Recently Troy Hunt released 320 million hashed passwords collected from breaches (https://haveibeenpwned.com/Passwords) so I thought I’d run an experiment on that data based on common password tweaking techniques. I wanted to see if I could find tweaked variations of a given password in Troy’s data set.

I found a simple password fuzzer on github and modified it to take a string of characters and generate SHA-1 hashes of each tweaked variation based on the following criteria:

  1. Changing the case of characters
  2. Replacing numbers for letters (cuz we’re all 1337)
  3. Adding special characters and or numbers to the end (up to four)

I loaded Troy’s data set into SQLite to ease looking up the SHA-1 values. Not exactly a high speed sophisticated cracking machine but effective none the less.

As a start point, I guessed a password I thought was in the data set s#!t123 and got a hit (no, that’s not my password). Looking at the phrase, it’s not too hard to figure out the original word and that ‘123’ was added to pad the length. I took that seed word and ran it through my little password tweaker script to quickly come up with 2,432,304 SHA-1’d permutations.
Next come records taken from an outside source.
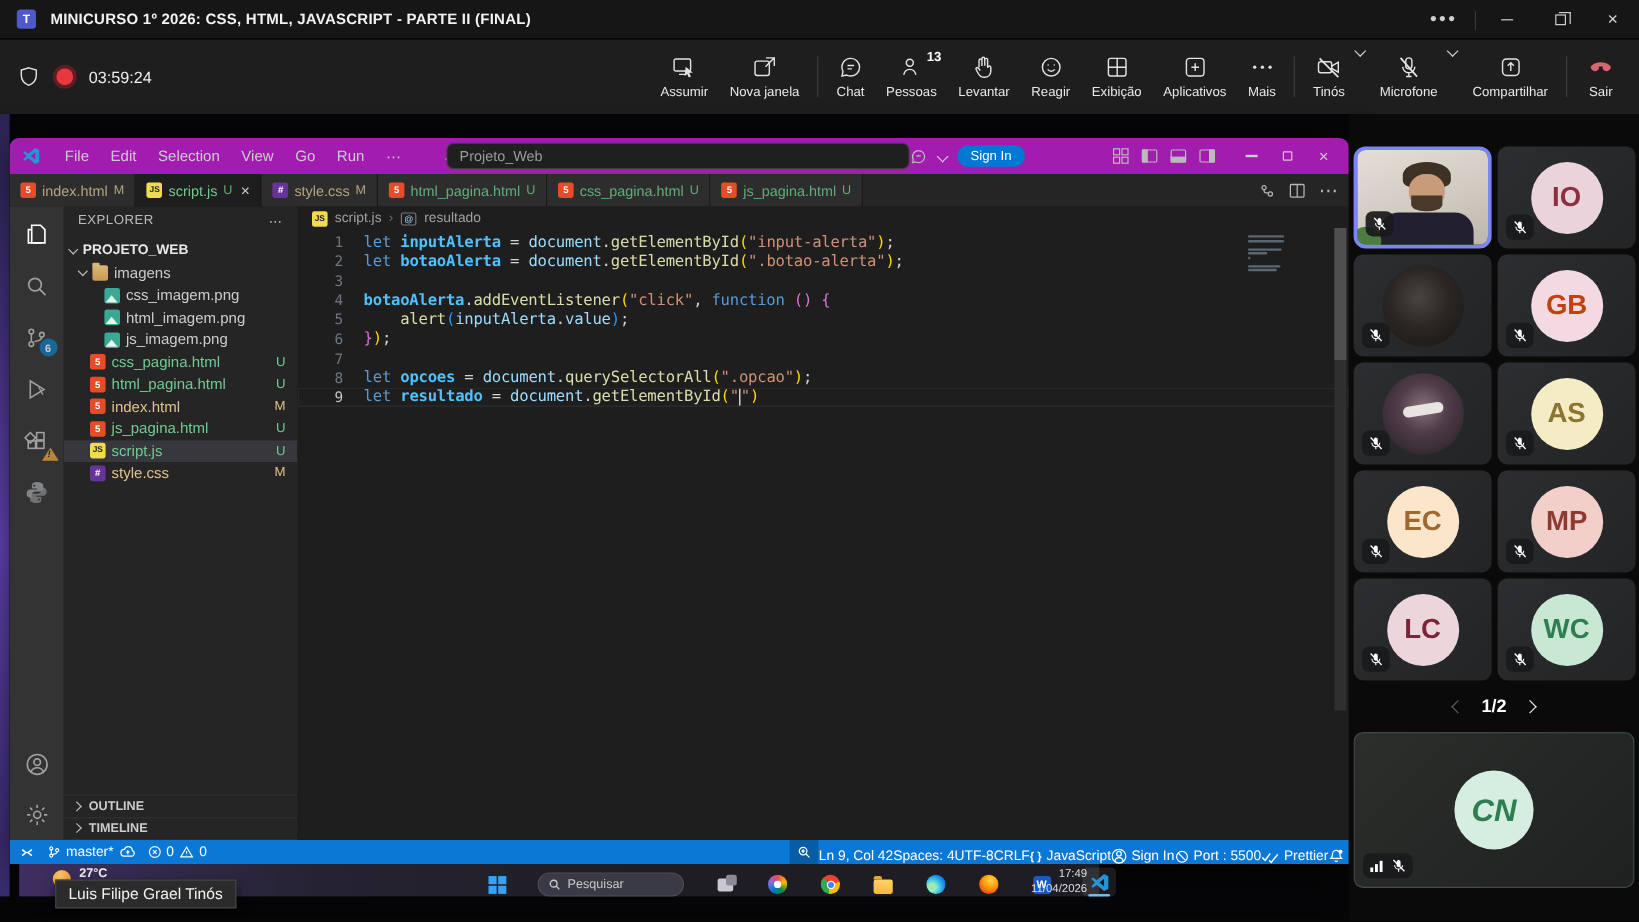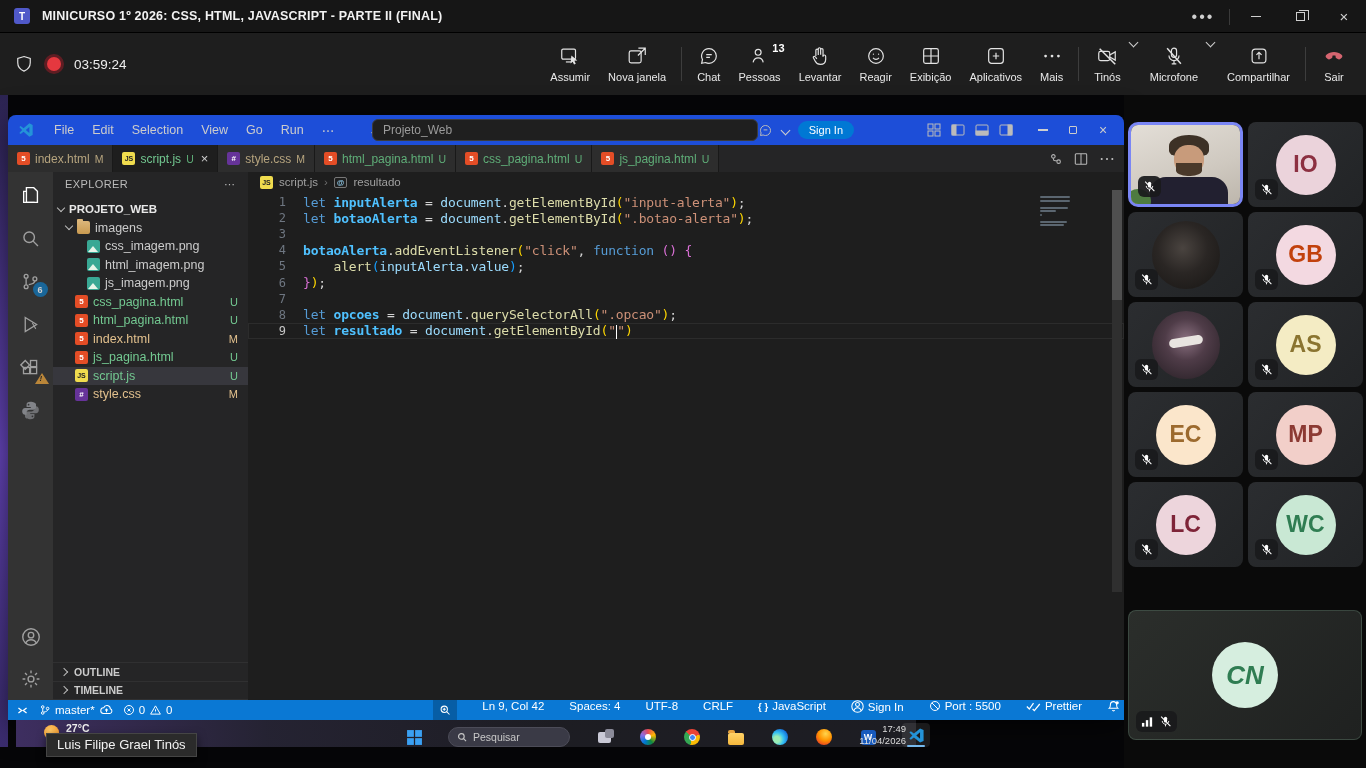"File" .vs-titlebar { background: #1d4ed8 -> #a21caf }
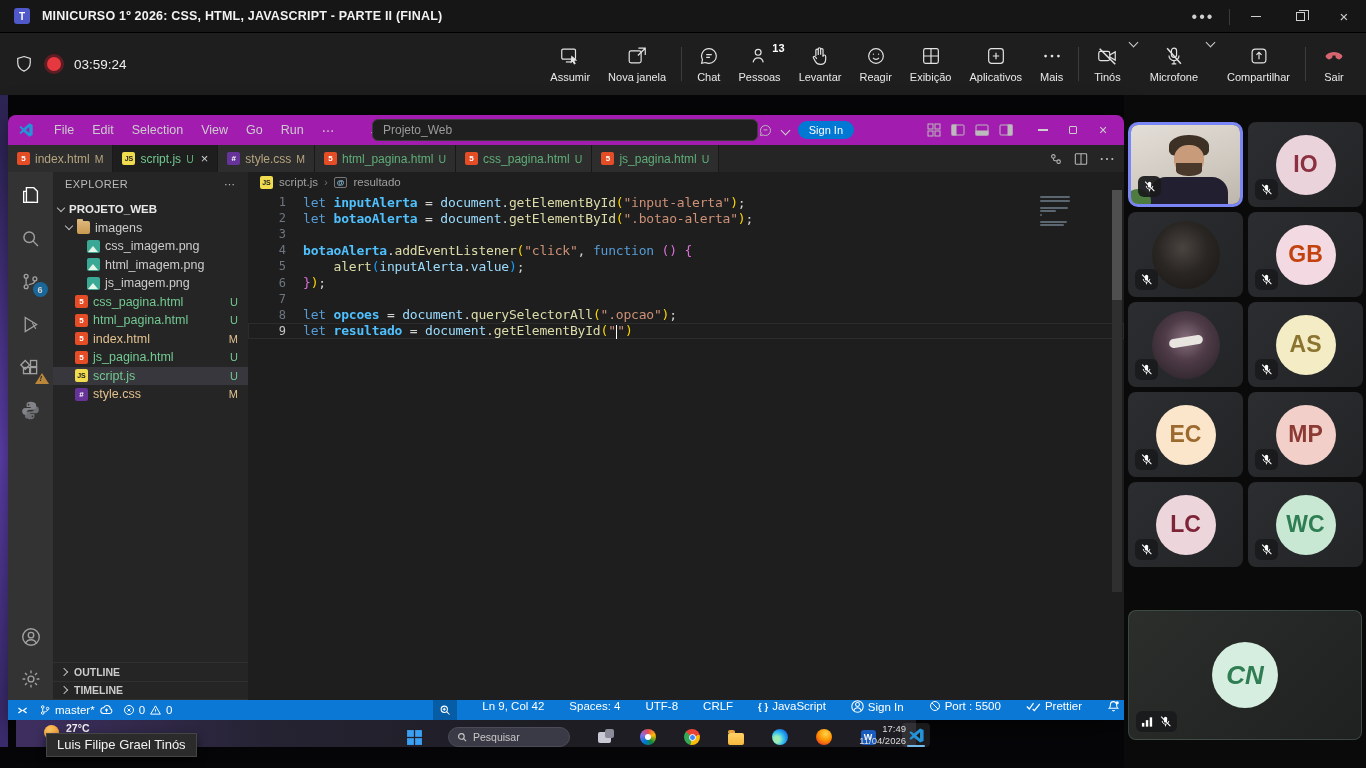"1/2" div.pager { html: none -> <div> <span></span> <span>1/2</span> <span></span> </div> }
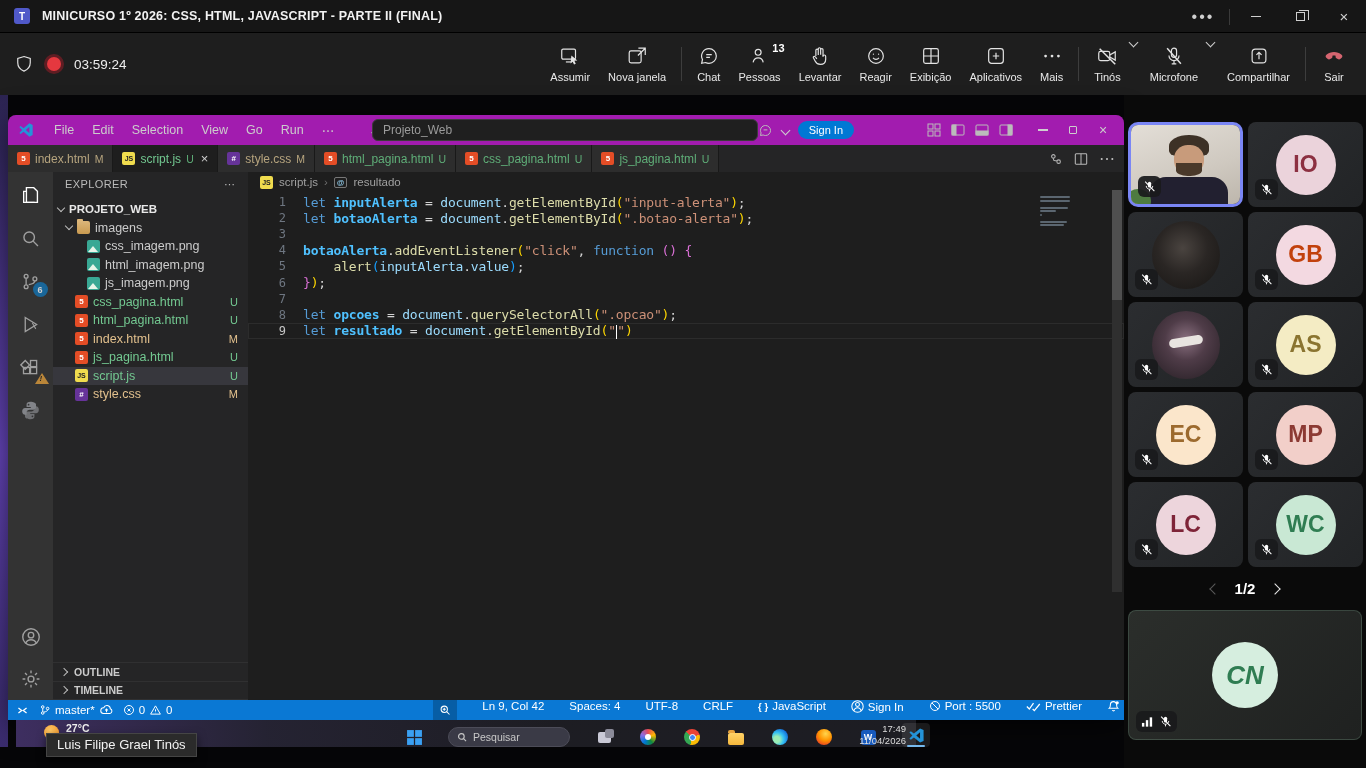"Ln 9, Col 42" .st-right { align-items: flex-start -> flex-end; gap: 25px -> 0 }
Yes, I made a rainbow table out of s#!t.

Of the 2,432,304 tweaks, I found 1,023 in the dataset to include 5hlt900 and $#!t@$$. In three minutes I was able to run 2,432,304 guesses against 320,000,000 hashed passwords to find 1,023 valid passwords in the set based off just one password being known. Pretty slick.

I decided to test my twenty-year oldie but goodie as well. It’s a little longer than four characters so my script generated 51,889,152 permutations and took about 20 minutes to run. I found FIVE tweaked variations of my password along with something interesting. One of the five passwords was not mine. It certainly LOOKED like my original password but it wasn’t a tweak I’ve ever made. What are the odds of someone else using the same phrase to make their password? Interesting…

So, “Whoopty Do, What does it all mean?”

It means that tweaking passwords is a very bad idea and if one of your tweaked versions is lost, you should throw all of them away. It also shows that using a phrase or sentence to generate a password might not be a good idea if that sentence or phrase is well known. A well known or popular phrase means someone else might also use it as well for their password, increasing the odds of YOUR password showing up in a hacker’s rainbow tables. Hackers know that people tweak passwords so hackers will apply these techniques to previously uncracked password lists.

There is a lot of focus on stolen username/password re-use (credential stuffing). People use the SAME passwords at different sites and attackers will use stolen username/password combinations to gain access to those other sites. This is true and is a very real concern. Just as real is the concern that stolen passwords give hackers start points and password tweaking gives them predictable sequences when cracking newly stolen password hashes. These two things in combination greatly reduce the time needed to crack otherwise strong passwords. With a known password as a starting point and predictable password tweaking techniques, an attacker can reduce the workload to crack newly stolen passwords from trillions of operations to millions of operations. In some cases, an otherwise economically “uncrack-able” password could be guessed in minutes.